Reading the records below, count the lines in which the string "территории" appears; write the number only.

□ □ □

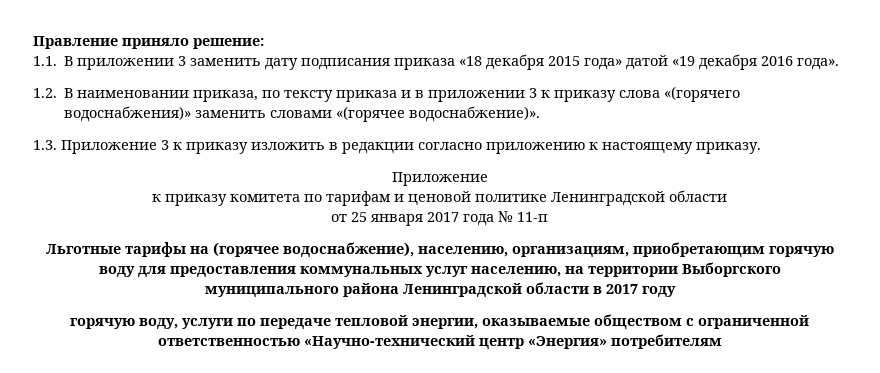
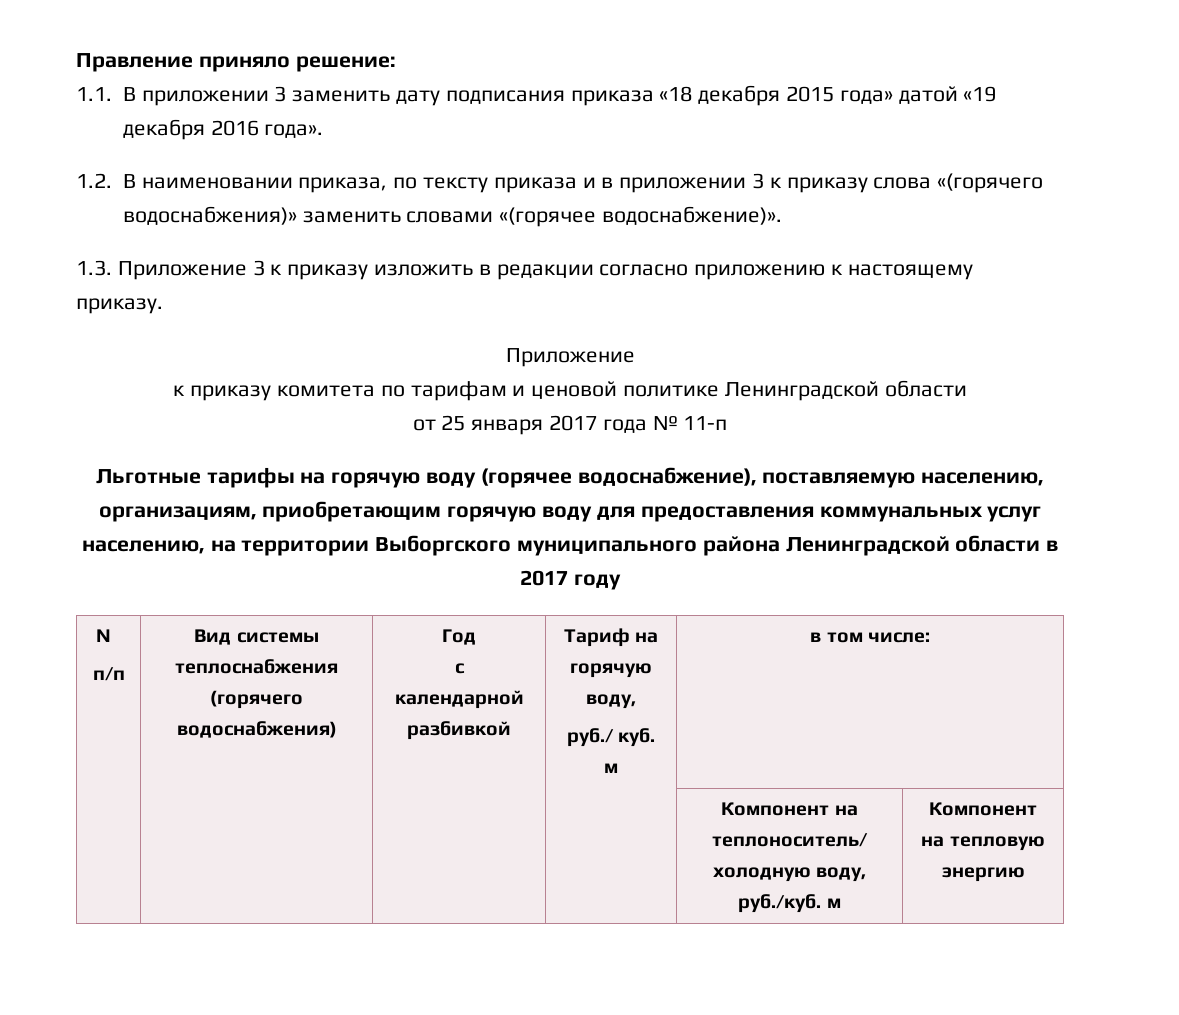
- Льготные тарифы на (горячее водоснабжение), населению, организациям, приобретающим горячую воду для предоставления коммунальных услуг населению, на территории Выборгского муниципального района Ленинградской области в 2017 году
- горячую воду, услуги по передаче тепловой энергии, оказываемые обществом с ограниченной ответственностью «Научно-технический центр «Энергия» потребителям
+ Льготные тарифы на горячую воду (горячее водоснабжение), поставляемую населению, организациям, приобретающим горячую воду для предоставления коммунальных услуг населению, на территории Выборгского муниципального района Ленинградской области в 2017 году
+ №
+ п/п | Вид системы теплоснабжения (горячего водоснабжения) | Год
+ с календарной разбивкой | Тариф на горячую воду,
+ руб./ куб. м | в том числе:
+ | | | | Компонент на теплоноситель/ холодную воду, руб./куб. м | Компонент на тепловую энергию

□ □ □

Task output: 2